One of the intelligent robots, the AGV, is made up of more complicated systems in accordance with these changes. The fastest approach for such a complex system is using the hardware platform of the PC based controller, so that it has excellent connectivity and adaptability with various peripherals and has versatility.

However, there is a lack of a software platform for intelligent and convenient operation of hardware.

Korean Patent Publication No. 10-2002-0009746.

SUMMARY OF THE INVENTION It is an object of the present invention to provide a platform system which can be applied to different AGVs so that AGVs having different purposes can be integratedly controlled.

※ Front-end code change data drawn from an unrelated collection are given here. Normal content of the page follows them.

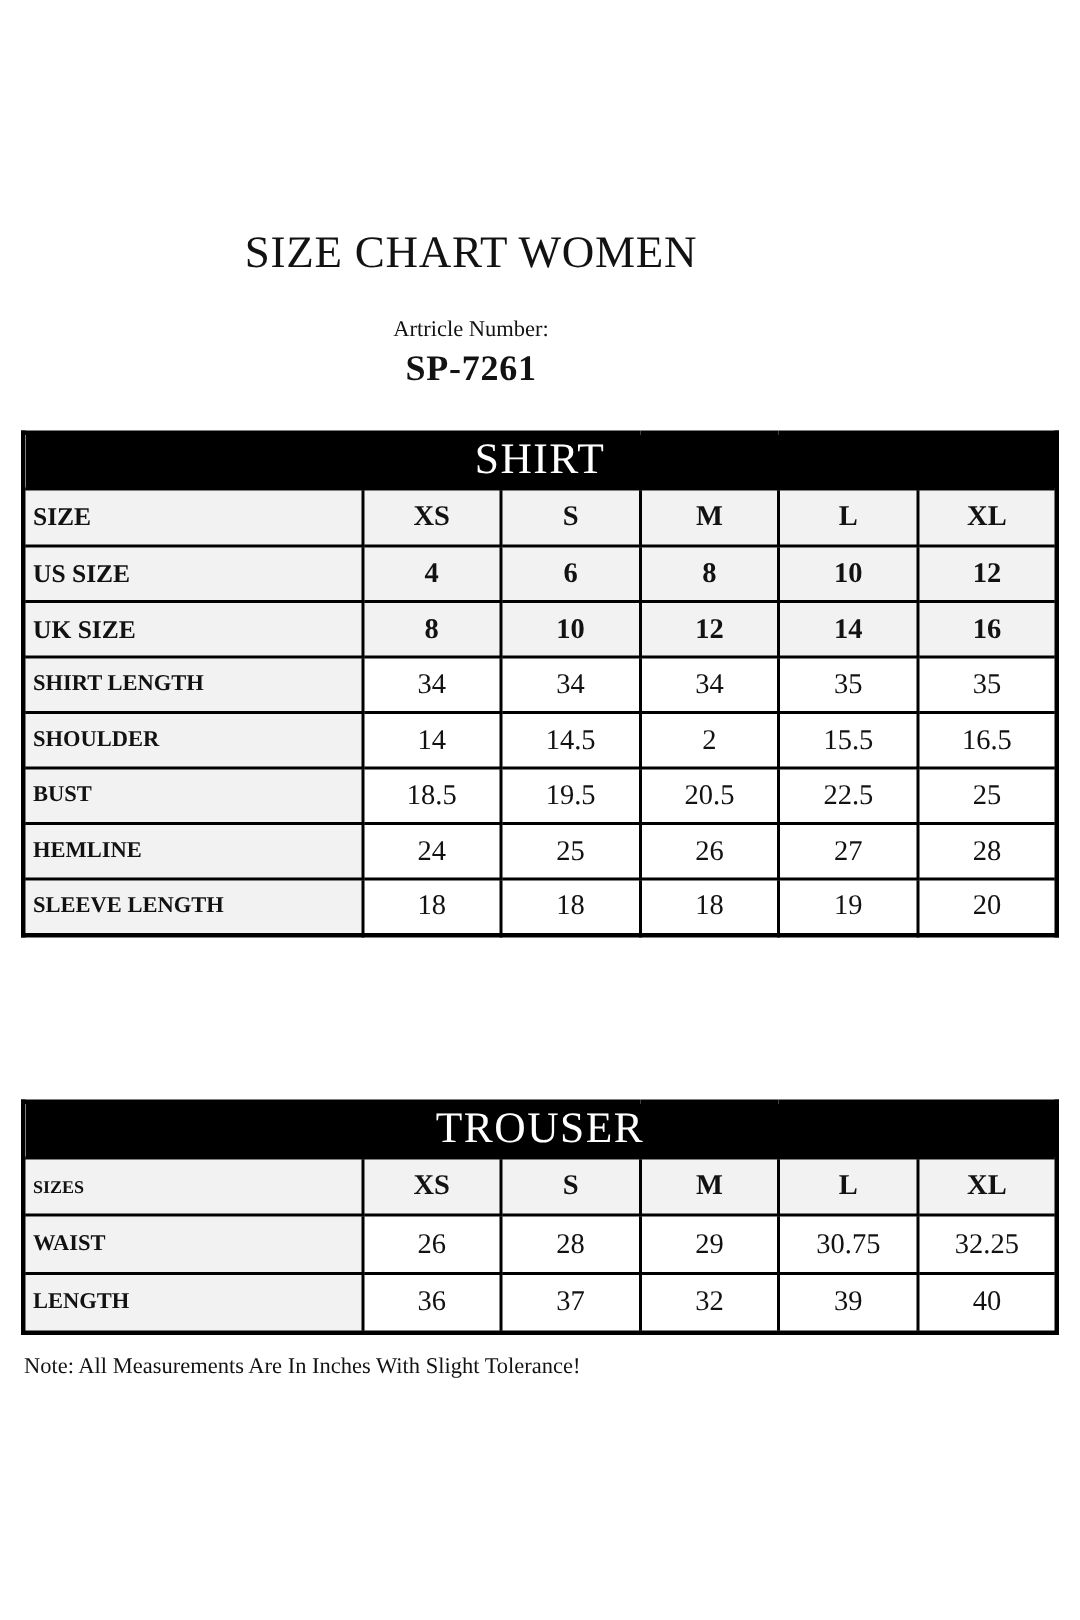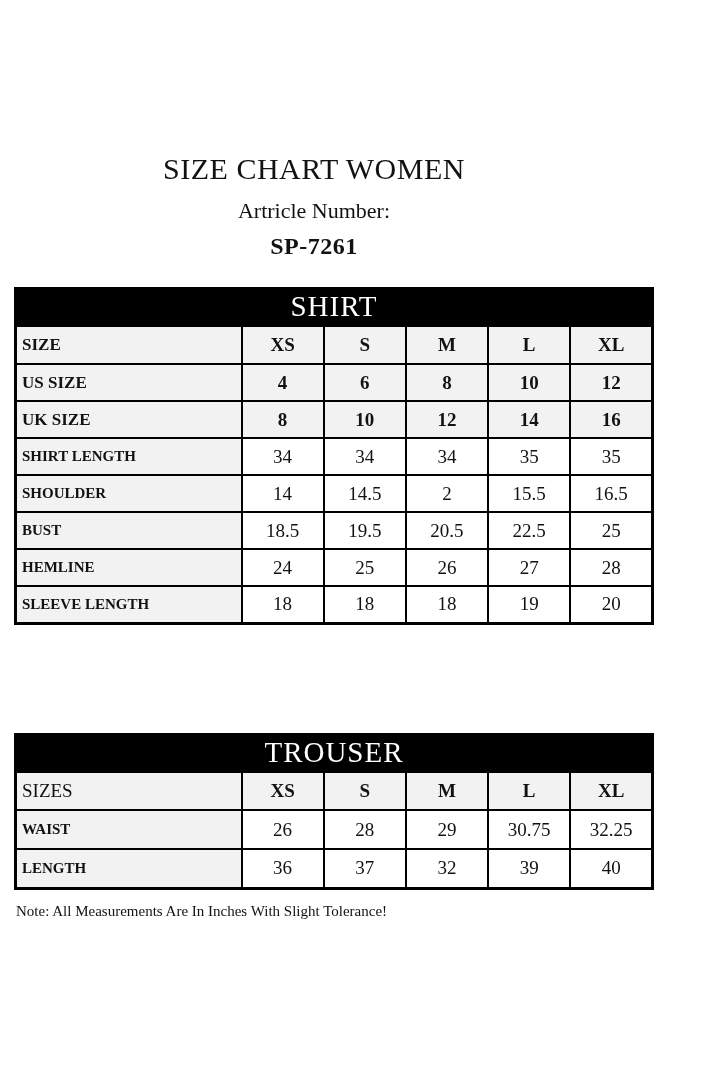"Artricle Number:" .article-label { font-size: 22px -> 15px; top: 198px -> 212px }
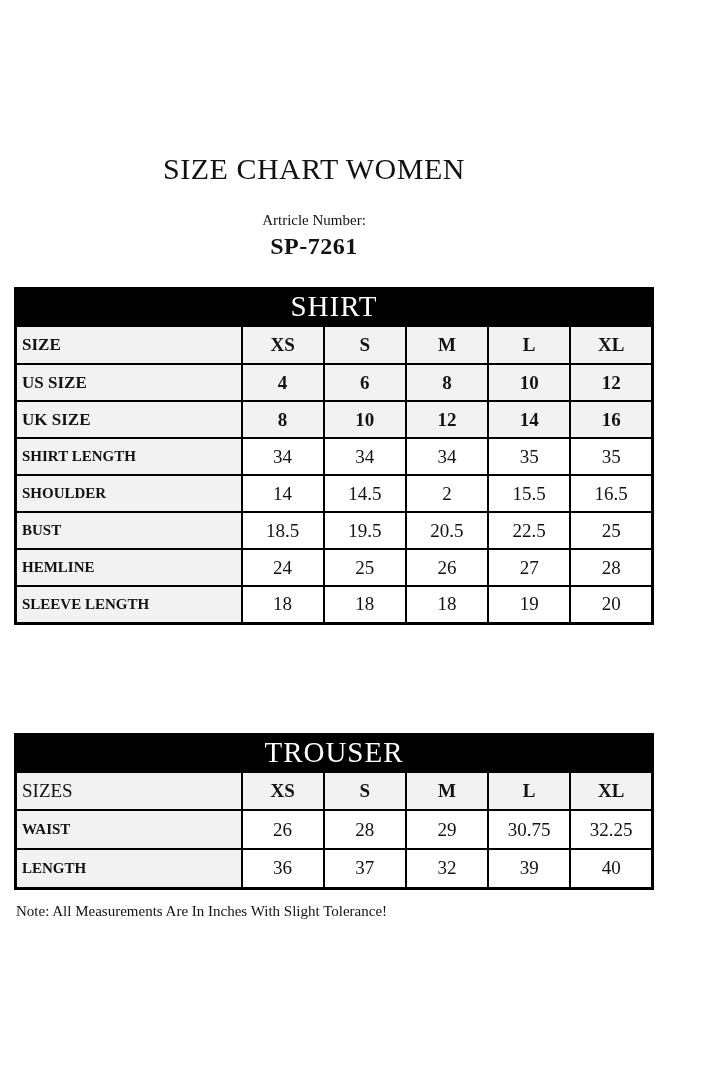"SHIRT" table.size-table { width: 640px -> 692px }
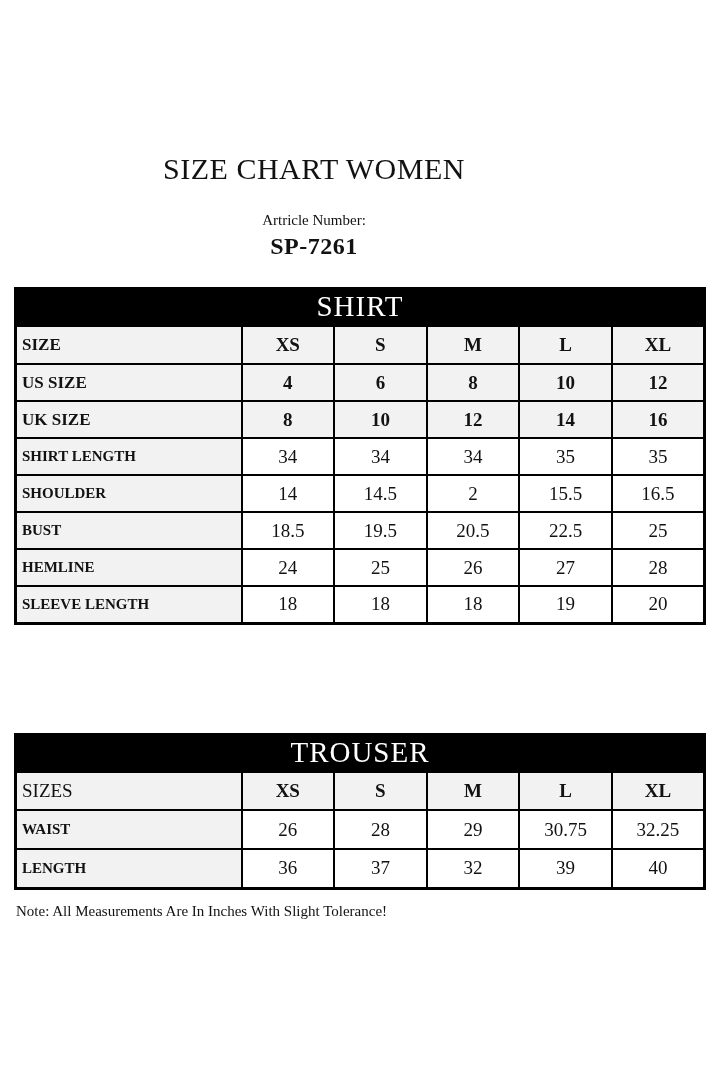"SIZES" td.hdr-label-reg { font-size: 19px -> 12px; font-weight: 400 -> 700 }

According to an aspect of the present invention, there is provided a platform system for controlling an unmanned vehicle, comprising: a user interface unit including a graphical user interface and a text based interface; And AGV operation, and controls the input / output to and from the AGV hardware, performs operation control including position estimation, path design, and path driving, A shell commander library unit that performs modeling for migration; Wherein the shell commander library unit comprises: a physical layer for controlling input / output with the hardware; An algorithm layer for performing motion control including position estimation, path design, and path travel, and performing modeling for migration; A hardware abstraction layer for performing data transmission / reception between the algorithm layer and a device in a physical layer; A core layer for controlling driving and transferring of the AGV by controlling drive control of the algorithm layer and transferring hardware device modeling; And a control unit.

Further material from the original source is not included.